Dhaka, Sekaltim.co – Suasana mencekam menyelimuti ibu kota Bangladesh, Dhaka, saat ribuan mahasiswa dan warga memadati Shahbag Square. Teriakan lantang menggema di udara, menuntut pengunduran diri Perdana Menteri Sheikh Hasina. Demonstrasi yang awalnya bermula dari protes terhadap sistem kuota PNS yang dianggap diskriminatif, kini telah berubah menjadi gelombang protes masif yang mengguncang stabilitas politik negara berpenduduk 170 juta jiwa ini.
Sejak awal Juli 2024, Bangladesh telah dilanda aksi demonstrasi yang semakin membesar. Awalnya, para mahasiswa turun ke jalan untuk memprotes kebijakan kuota PNS yang dinilai tidak adil.
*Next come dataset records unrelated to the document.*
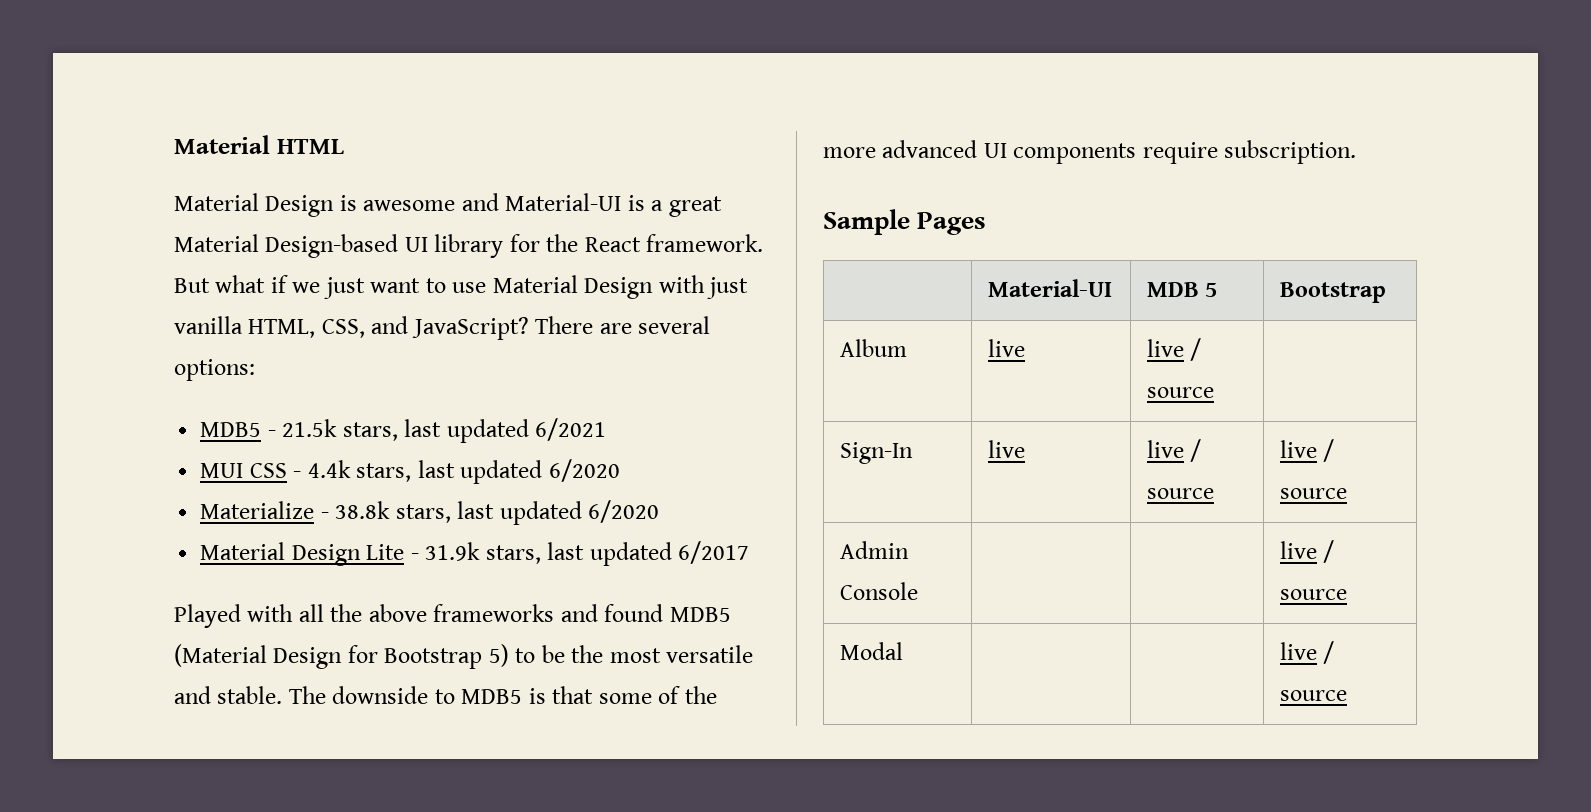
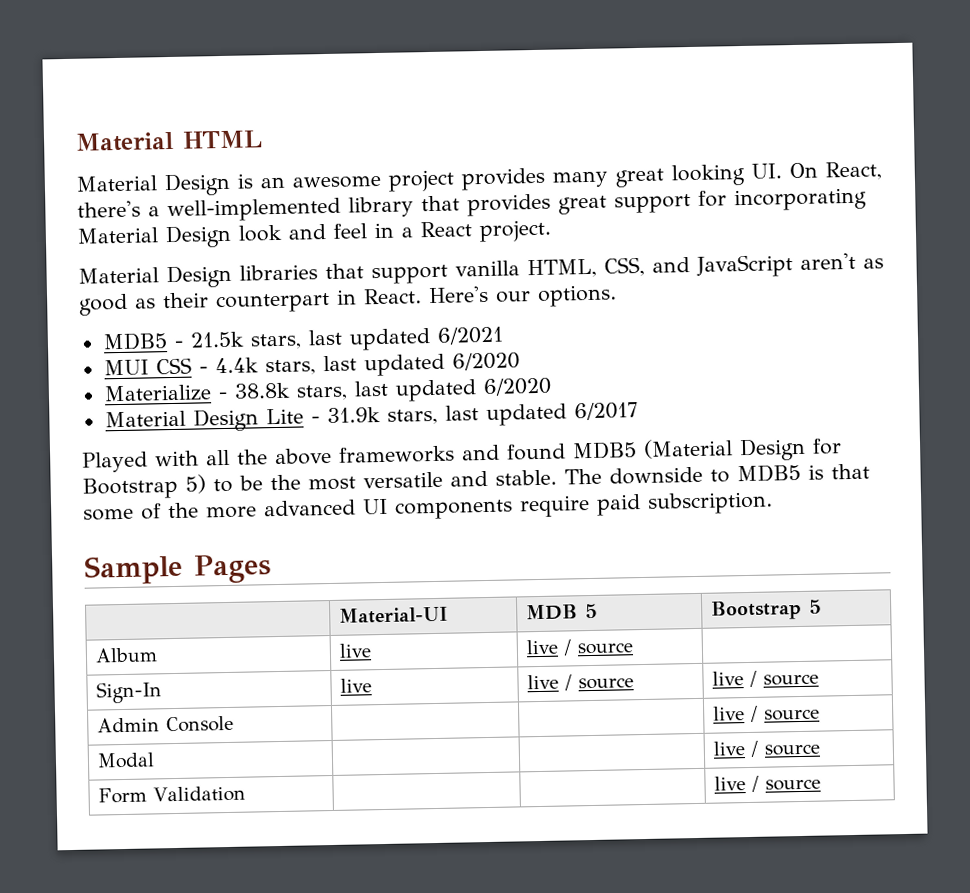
[363,193,722,217] [174,234,764,258] [174,275,749,299] [174,316,711,340] [174,359,255,381] awesome and Material-UI is a great Material Design-based UI library for the React framework. But what if we just want to use Material Design with just vanilla HTML, CSS, and JavaScript? There are several options: -> [260,161,882,192] [77,187,867,223] [77,219,552,249] [78,252,884,289] [79,284,617,316] an awesome project provides many great looking UI. On React, there's a well-implemented library that provides great support for incorporating Material Design look and feel in a React project. // Material Design libraries that support vanilla HTML, CSS, and JavaScript aren't as good as their counterpart in React. Here's our options.
(1218, 153) none -> [596,494,641,516] paid
(1386, 292) none -> [808,599,822,614] 5
(1347, 695) none -> [97,785,246,804] [713,775,821,792] // Form Validation | | | live / source

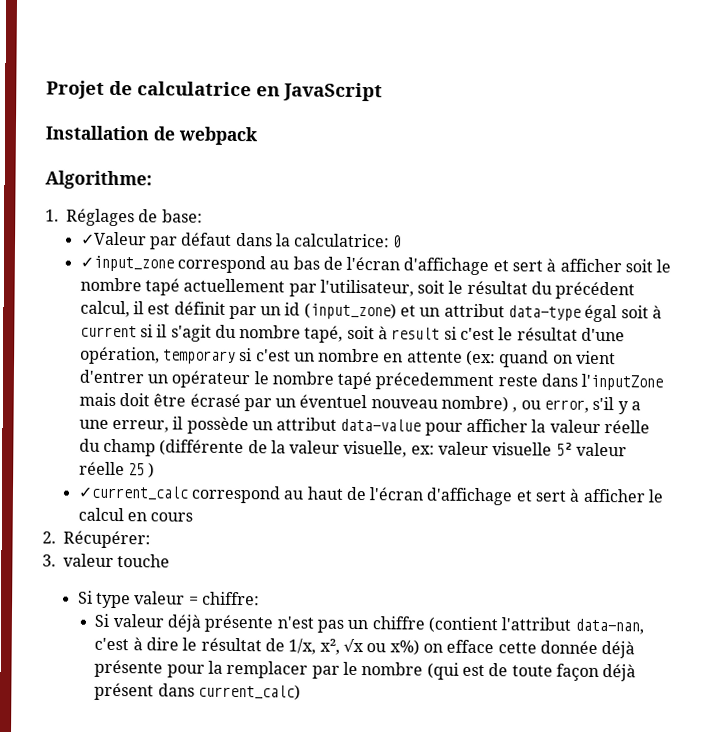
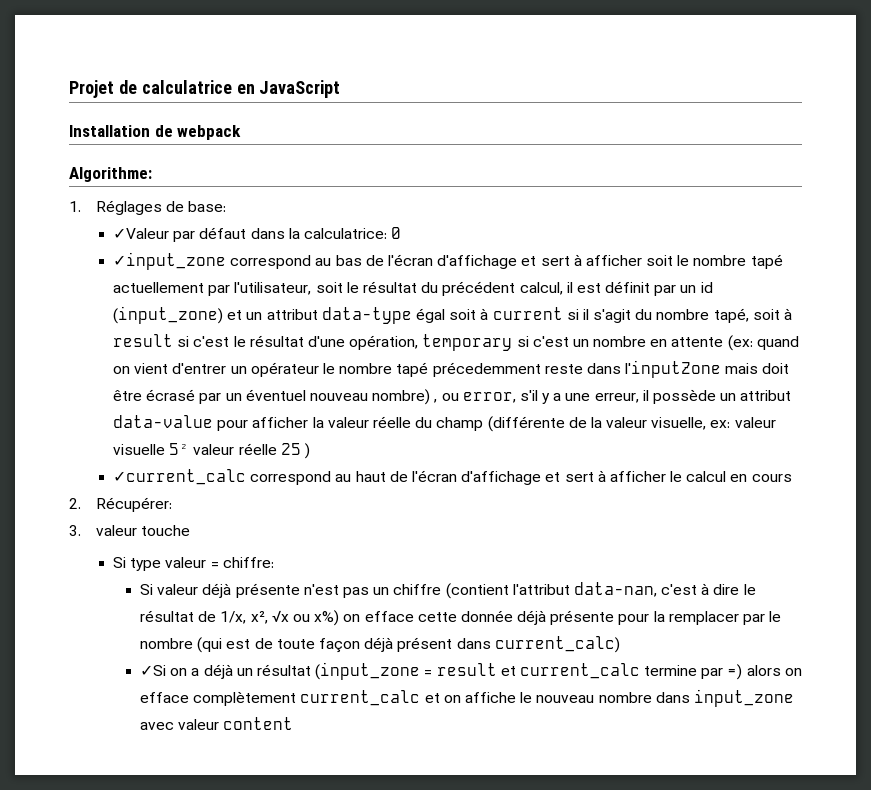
(302, 692) none -> [140,662,802,680] [140,689,794,707] [140,717,294,730] // ✓Si on a déjà un résultat (input_zone = result et current_calc termine par =) alors on efface complètement current_calc et on affiche le nouveau nombre dans input_zone avec valeur content

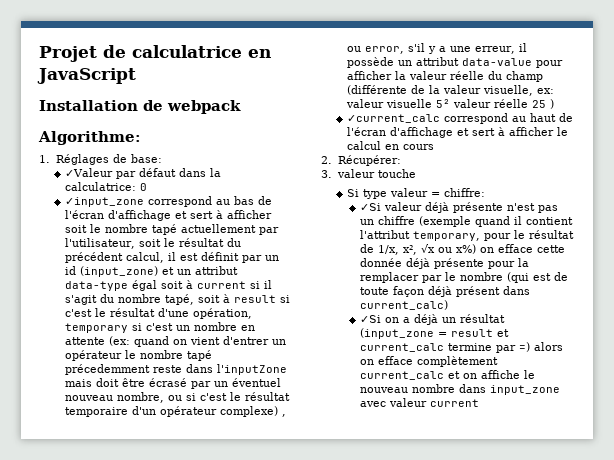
[372,389,431,405] nombre) -> [116,392,290,403] [64,406,278,417] nombre, ou si c'est le résultat temporaire d'un opérateur complexe)
[140,584,154,595] Si -> [360,203,382,211] ✓Si
[445,582,740,599] (contient l'attribut data-nan, c'est à dire -> [419,216,574,227] [360,230,512,241] (exemple quand il contient l'attribut temporary, pour
[223,717,294,730] content -> [430,399,480,407] current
Namun, seiring berjalannya waktu, tuntutan mereka meluas hingga mendesak Perdana Menteri Sheikh Hasina, yang telah berkuasa selama 15 tahun, untuk segera mengundurkan diri.
“Tidak ada kekuatan di dunia ini yang dapat menghentikan revolusi yang waktunya telah tiba!” teriak salah seorang demonstran di tengah kerumunan massa. Semangat revolusi terasa begitu kental, terutama di kalangan Generasi Z Bangladesh yang kini menduduki berbagai titik penting di ibukota, termasuk Istana Kepresidenan.
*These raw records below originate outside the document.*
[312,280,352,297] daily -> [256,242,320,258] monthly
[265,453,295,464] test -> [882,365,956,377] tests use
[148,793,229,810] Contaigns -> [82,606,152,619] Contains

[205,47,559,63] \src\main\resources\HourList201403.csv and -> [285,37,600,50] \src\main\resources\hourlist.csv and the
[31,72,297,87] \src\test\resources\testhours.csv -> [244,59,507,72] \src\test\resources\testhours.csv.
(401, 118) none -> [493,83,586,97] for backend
Situasi semakin memanas ketika pada tanggal 15 Juli, lebih dari 200 mahasiswa terluka akibat serangan yang dilakukan oleh Liga Chatra, sayap pemuda dari partai pemerintah yang berkuasa. Insiden ini menjadi titik balik yang mengubah arah demonstrasi menjadi lebih radikal dan berujung pada kekerasan.
Menanggapi eskalasi protes, pihak kepolisian mengambil tindakan represif dengan menggerebek sejumlah universitas dan menembaki para demonstran. Penggunaan gas air mata, granat suara, peluru karet, hingga senapan mewarnai aksi penertiban yang dilakukan aparat. Bahkan, unit anti-terorisme Bangladesh, Batalyon Aksi Cepat (RAB), ikut diturunkan dan tak segan-segan menabrakkan kendaraannya ke arah massa.
Pemerintah Bangladesh juga menerapkan pemadaman internet selama lima hari untuk memutus komunikasi antar demonstran. Kebijakan ini berdampak luas, tidak hanya memutus akses informasi, tetapi juga mengganggu pasokan listrik, gas, dan layanan perbankan bagi warga.
Situasi semakin memburuk pada tanggal 24 Juli, ketika polisi mulai melakukan penggerebekan di seluruh negeri untuk menangkap para demonstran. Lebih dari 10.000 orang ditahan, termasuk anak di bawah umur. Laporan mengenai penyiksaan dan penculikan tanpa jejak pun mulai bermunculan, menambah kecaman terhadap pemerintah Sheikh Hasina.
Puncaknya terjadi pada tanggal 5 Agustus 2024, ketika kerusuhan brutal pecah di berbagai wilayah Bangladesh. Setidaknya 90 orang dilaporkan tewas dalam insiden tersebut, meskipun sumber lain menyebutkan angka korban jiwa bisa mencapai lebih dari 100 orang. Kekerasan yang terjadi hari itu membuat total korban tewas sejak awal demonstrasi menembus angka 300 jiwa.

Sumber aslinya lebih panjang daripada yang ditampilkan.